Os adultos devem ter em mente que precisarão de mais espaço e tempo. Devem oferecer ao pré-adolescente a oportunidade de expressar os seus sentimentos, mas também devem compreender (e encorajar) que podem preferir falar com os seus pares ou com outra pessoa em quem confiem. Você também pode preferir ficar apenas com fotos, vídeos, músicas, etc. O pré-adolescente deve sentir que, quando estiver pronto, os adultos estarão disponíveis para conversar ou partilhar as suas emoções.
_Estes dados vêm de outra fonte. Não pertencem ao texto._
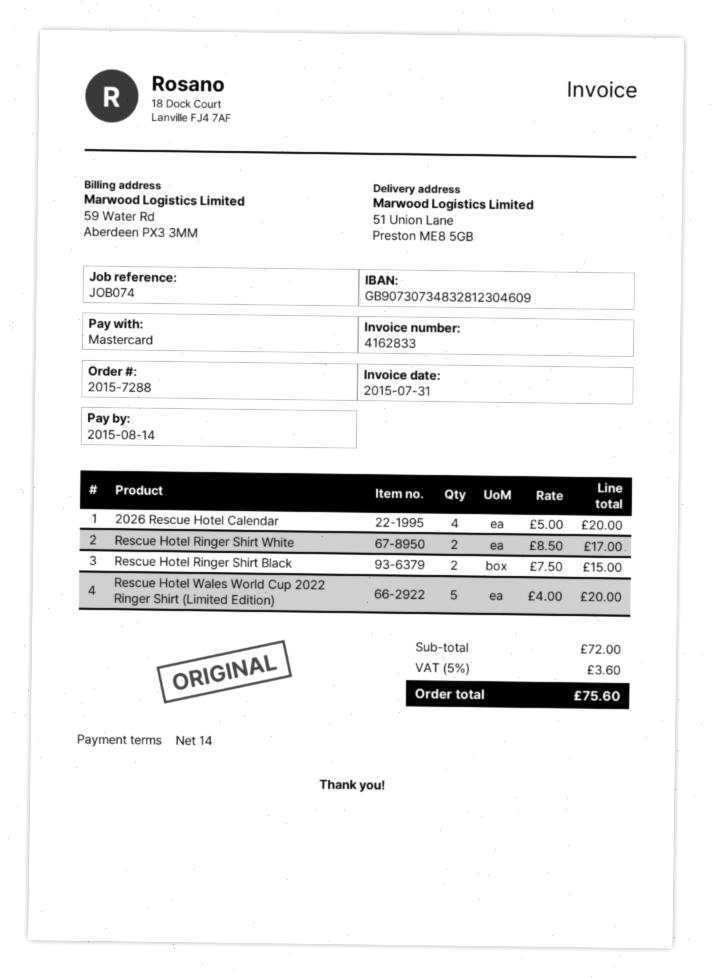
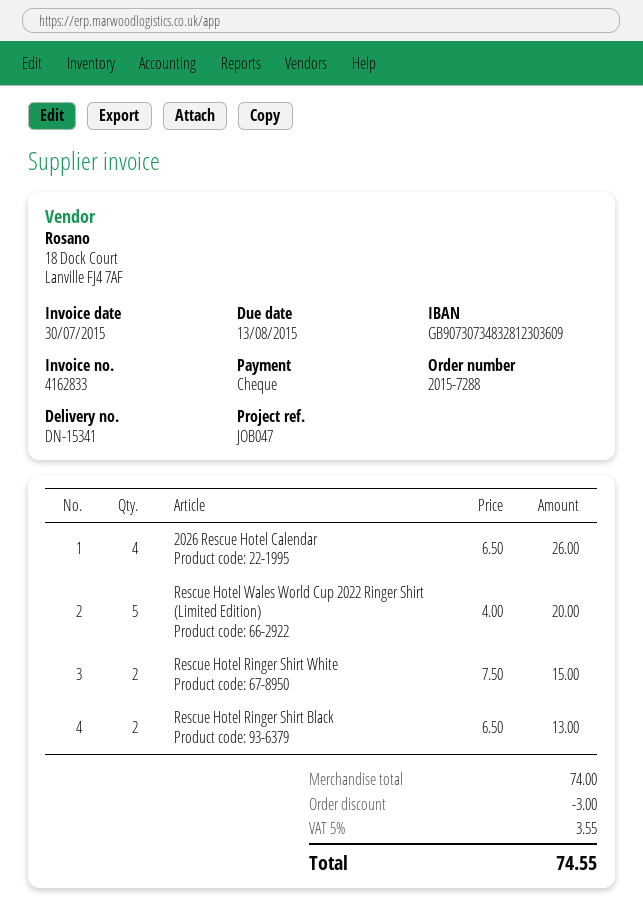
invoice date: 2015-07-31 -> 2015-07-30
due date: 2015-08-14 -> 2015-08-13
reference: JOB074 -> JOB047
payment method: Mastercard -> cheque
bank account: GB90730734832812304609 -> GB90730734832812303609
2026 Rescue Hotel Calendar: 4 x 5.00 = 20.00 -> 4 x 6.50 = 26.00
Rescue Hotel Ringer Shirt White: 2 x 8.50 = 17.00 -> 2 x 7.50 = 15.00
Rescue Hotel Ringer Shirt Black: 2 x 7.50 = 15.00 -> 2 x 6.50 = 13.00
subtotal: 72.00 -> 74.00
discount: none -> 3.00
tax: 5% = 3.60 -> 5% = 3.55
total: 75.60 -> 74.55

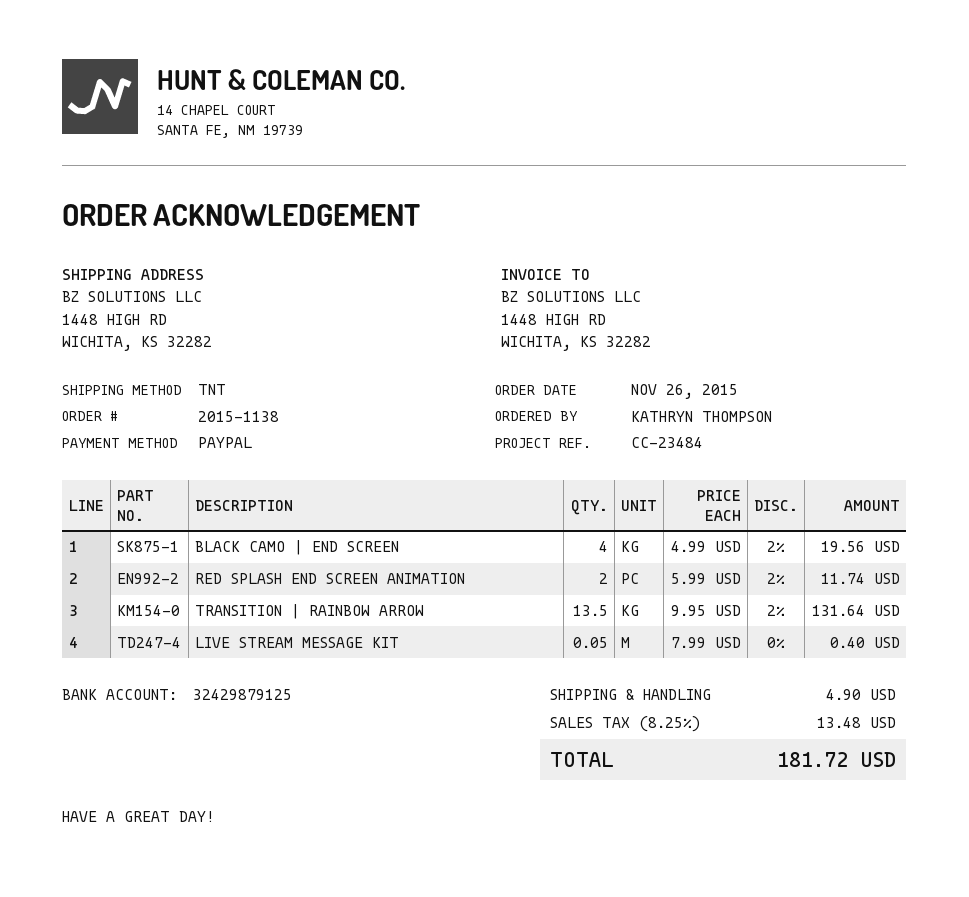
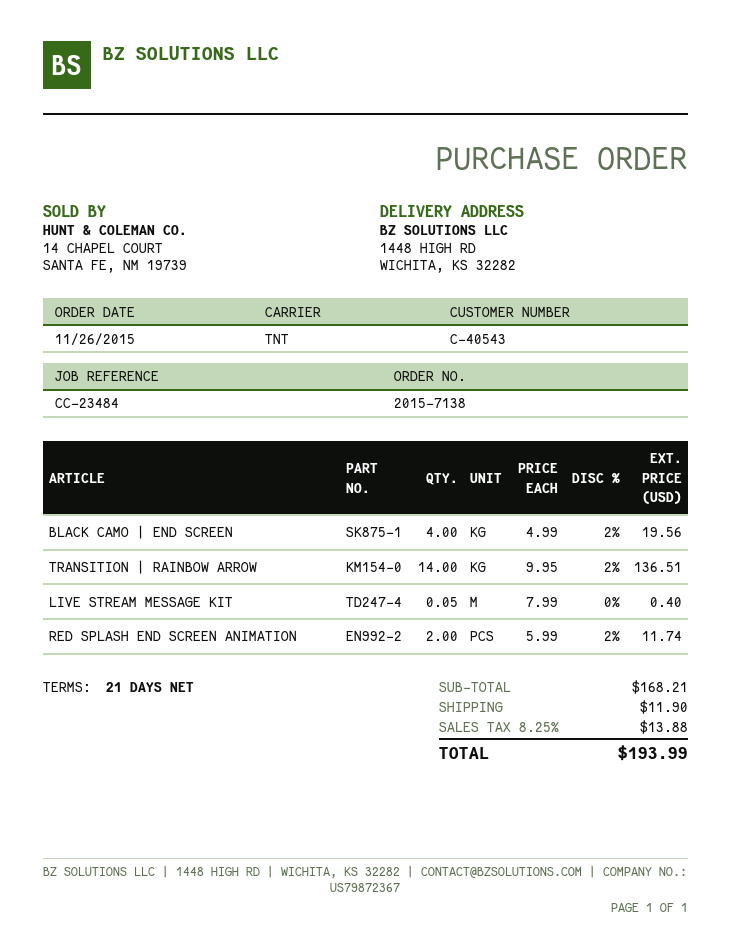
order number: 2015-1138 -> 2015-7138
TRANSITION | RAINBOW ARROW: 13.5 x 9.95 - 2% = 131.64 -> 14 x 9.95 - 2% = 136.51
shipping: 4.90 -> 11.90
tax: 8.25% = 13.48 -> 8.25% = 13.88
total: 181.72 -> 193.99

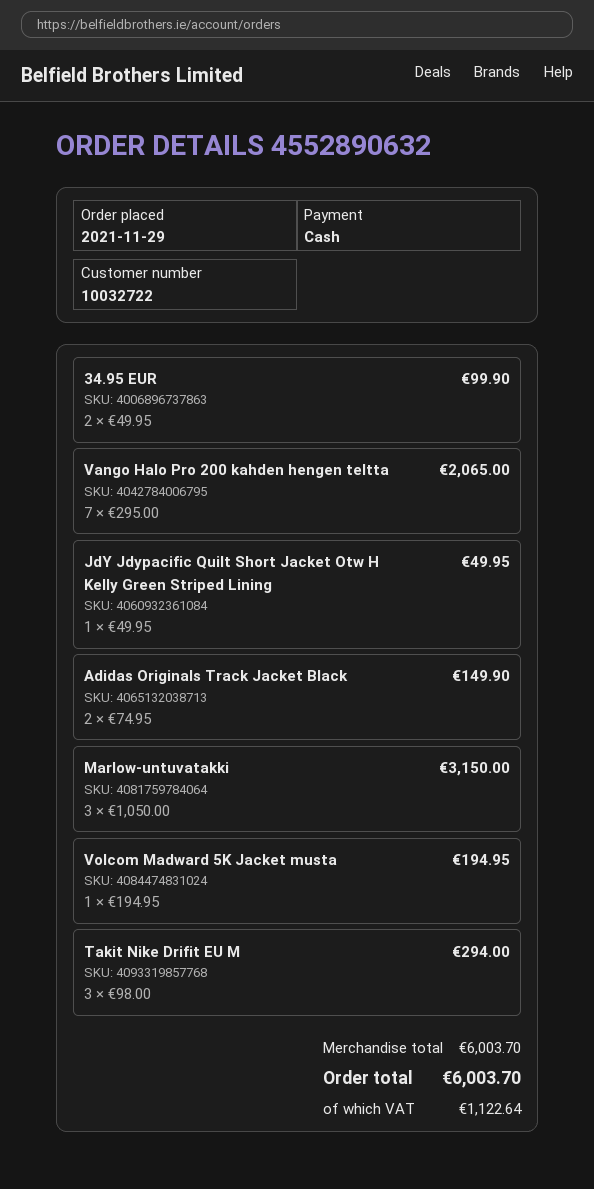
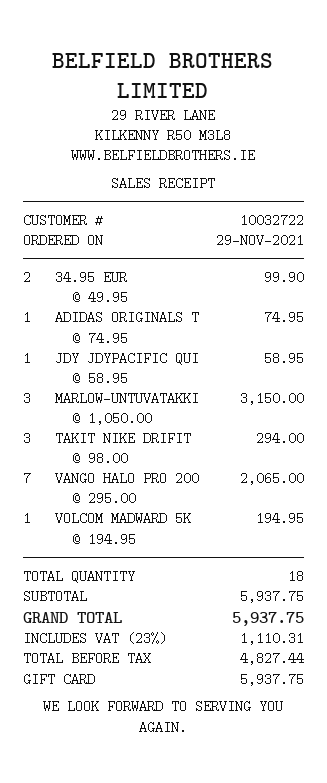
payment method: cash -> gift card
JdY Jdypacific Quilt Short Jacket Otw H Kelly Green Striped Lining: 1 x 49.95 = 49.95 -> 1 x 58.95 = 58.95
Adidas Originals Track Jacket Black: 2 x 74.95 = 149.90 -> 1 x 74.95 = 74.95
subtotal: 6003.70 -> 5937.75
tax: 1122.64 -> 1110.31
total: 6003.70 -> 5937.75

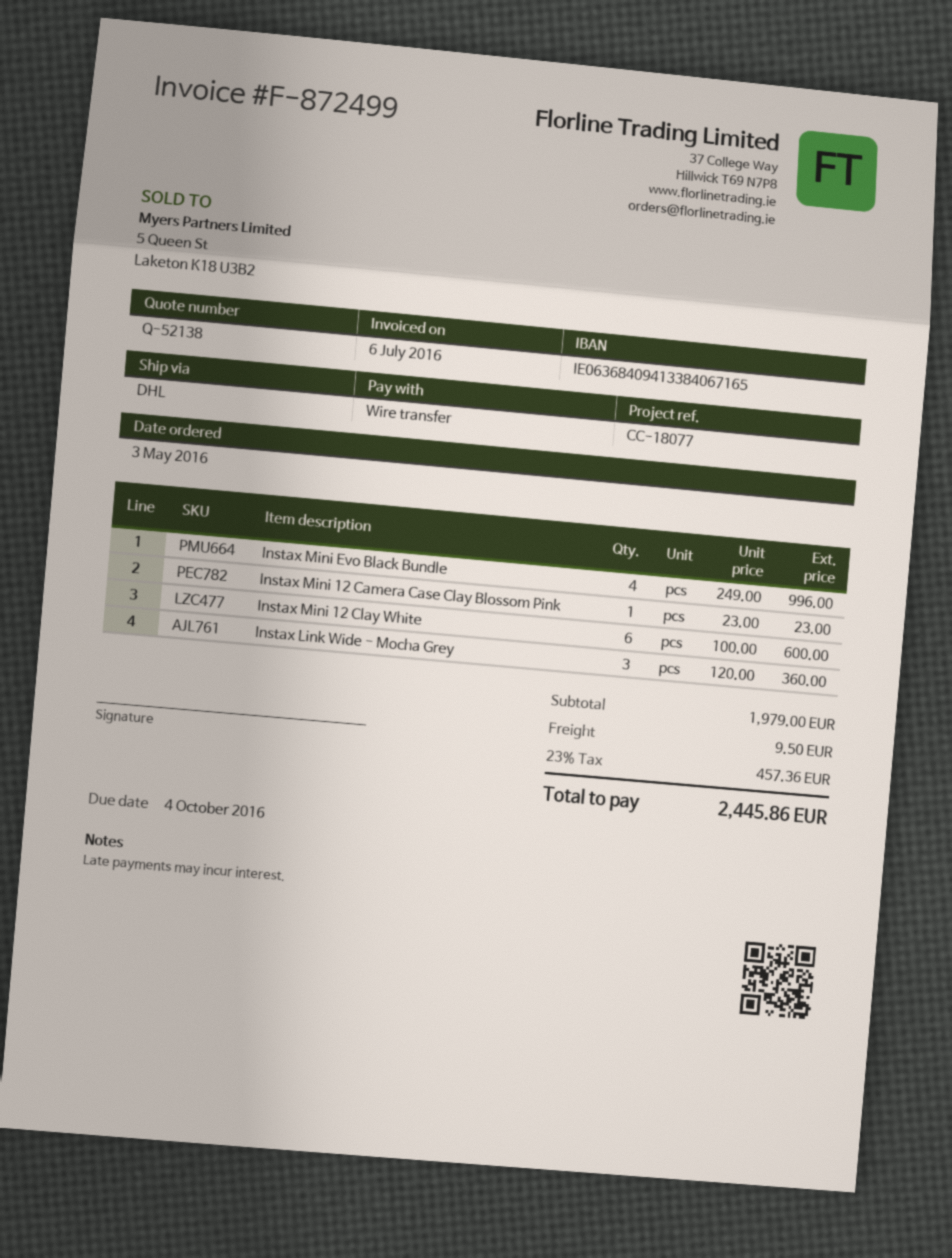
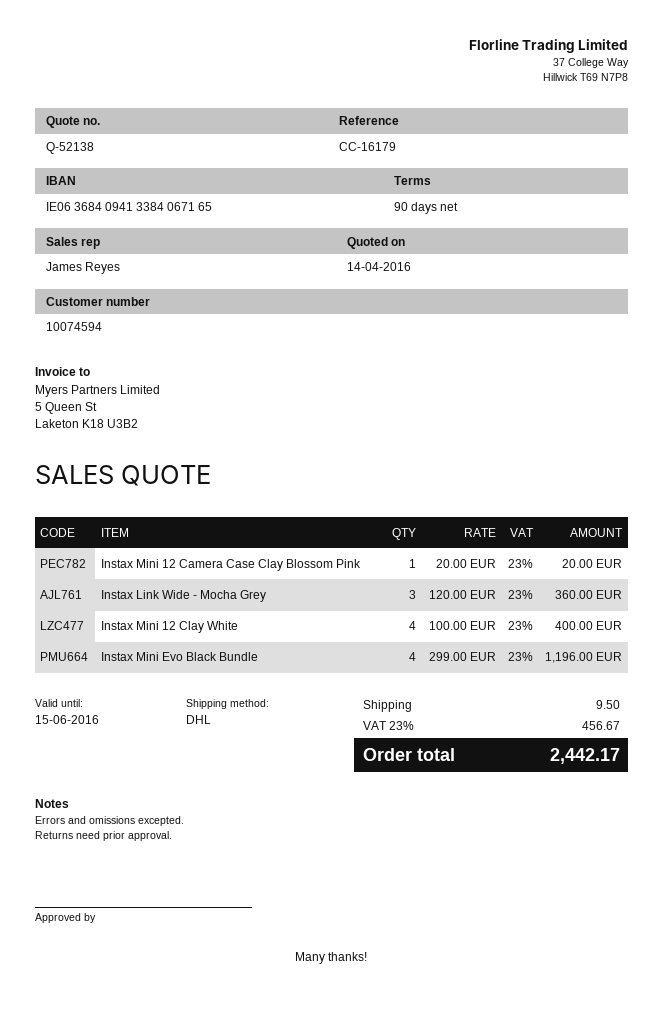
reference: CC-18077 -> CC-16179
Instax Mini Evo Black Bundle: 4 x 249.00 = 996.00 -> 4 x 299.00 = 1196.00
Instax Mini 12 Camera Case Clay Blossom Pink: 1 x 23.00 = 23.00 -> 1 x 20.00 = 20.00
Instax Mini 12 Clay White: 6 x 100.00 = 600.00 -> 4 x 100.00 = 400.00
tax: 23% = 457.36 -> 23% = 456.67
total: 2445.86 -> 2442.17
E não fazer isso não terá consequências negativas.

Nesta idade é muito importante que os adultos expliquem ao jovem que, embora a família tenha mudado estruturalmente, estará ao seu lado para cuidar dela. Eles precisam convidá-lo a compartilhar suas ansiedades sobre o futuro e tentar tranquilizá-lo e responder às suas perguntas de forma aberta e honesta, dando-lhe detalhes específicos de coisas que acontecerão no futuro.

Uma última dica importante: pré-adolescentes e adolescentes têm certa dificuldade em expressar suas emoções. Ajuda-os muito se lhes explicarmos que não só as lágrimas expressam tristeza. Há pessoas que choram, mas há outras que, igualmente tristes, não mostram uma única lágrima, mas ficam caladas ou irascíveis. E que essas são formas de chorar sem lágrimas.

Artigo feito pela UTCCB:

Ingeborg Porcar

Diretora técnica da  Unidade de Trauma, Crise e Conflitos de Barcelona  (UTCCB), centro de prevenção e gestão de situações críticas da  Universidade Autônoma de Barcelona  (UAB), que oferece intervenção psicológica especializada a indivíduos, grupos e organizações no passado, durante e após um evento traumático.